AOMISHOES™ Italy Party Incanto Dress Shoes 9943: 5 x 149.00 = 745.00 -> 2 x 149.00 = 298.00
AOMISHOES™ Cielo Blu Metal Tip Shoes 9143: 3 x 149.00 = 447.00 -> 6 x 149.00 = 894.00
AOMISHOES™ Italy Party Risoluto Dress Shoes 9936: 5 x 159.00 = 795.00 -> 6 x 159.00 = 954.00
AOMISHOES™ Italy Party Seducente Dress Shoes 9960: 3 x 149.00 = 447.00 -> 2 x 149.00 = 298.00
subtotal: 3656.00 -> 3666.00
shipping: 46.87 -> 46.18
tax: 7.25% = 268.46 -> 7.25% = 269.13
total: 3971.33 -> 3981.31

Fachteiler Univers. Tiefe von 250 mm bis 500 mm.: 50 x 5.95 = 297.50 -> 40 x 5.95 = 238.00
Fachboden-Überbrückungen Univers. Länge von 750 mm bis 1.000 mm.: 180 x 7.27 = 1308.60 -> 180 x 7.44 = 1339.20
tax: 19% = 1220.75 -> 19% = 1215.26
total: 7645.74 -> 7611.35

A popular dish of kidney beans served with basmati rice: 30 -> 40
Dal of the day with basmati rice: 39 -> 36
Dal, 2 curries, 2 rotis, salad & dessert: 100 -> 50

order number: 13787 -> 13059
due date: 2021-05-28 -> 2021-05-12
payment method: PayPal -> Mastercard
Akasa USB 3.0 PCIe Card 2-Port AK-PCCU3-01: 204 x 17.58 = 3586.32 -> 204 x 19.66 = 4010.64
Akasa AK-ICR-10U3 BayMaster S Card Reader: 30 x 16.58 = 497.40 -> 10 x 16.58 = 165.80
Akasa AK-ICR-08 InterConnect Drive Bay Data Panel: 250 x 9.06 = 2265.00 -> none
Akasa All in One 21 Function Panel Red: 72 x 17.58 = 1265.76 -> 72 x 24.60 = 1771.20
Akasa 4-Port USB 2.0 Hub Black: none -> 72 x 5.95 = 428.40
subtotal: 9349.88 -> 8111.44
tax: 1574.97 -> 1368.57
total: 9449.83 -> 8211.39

──────

The problem:
Reproduce exactly the lines above from the line with "AOMISHOES™ Italy Party Seducente" to the line with "payment method: PayPal -> Mastercard", including both, and add nothing.

Completed task:
AOMISHOES™ Italy Party Seducente Dress Shoes 9960: 3 x 149.00 = 447.00 -> 2 x 149.00 = 298.00
subtotal: 3656.00 -> 3666.00
shipping: 46.87 -> 46.18
tax: 7.25% = 268.46 -> 7.25% = 269.13
total: 3971.33 -> 3981.31

Fachteiler Univers. Tiefe von 250 mm bis 500 mm.: 50 x 5.95 = 297.50 -> 40 x 5.95 = 238.00
Fachboden-Überbrückungen Univers. Länge von 750 mm bis 1.000 mm.: 180 x 7.27 = 1308.60 -> 180 x 7.44 = 1339.20
tax: 19% = 1220.75 -> 19% = 1215.26
total: 7645.74 -> 7611.35

A popular dish of kidney beans served with basmati rice: 30 -> 40
Dal of the day with basmati rice: 39 -> 36
Dal, 2 curries, 2 rotis, salad & dessert: 100 -> 50

order number: 13787 -> 13059
due date: 2021-05-28 -> 2021-05-12
payment method: PayPal -> Mastercard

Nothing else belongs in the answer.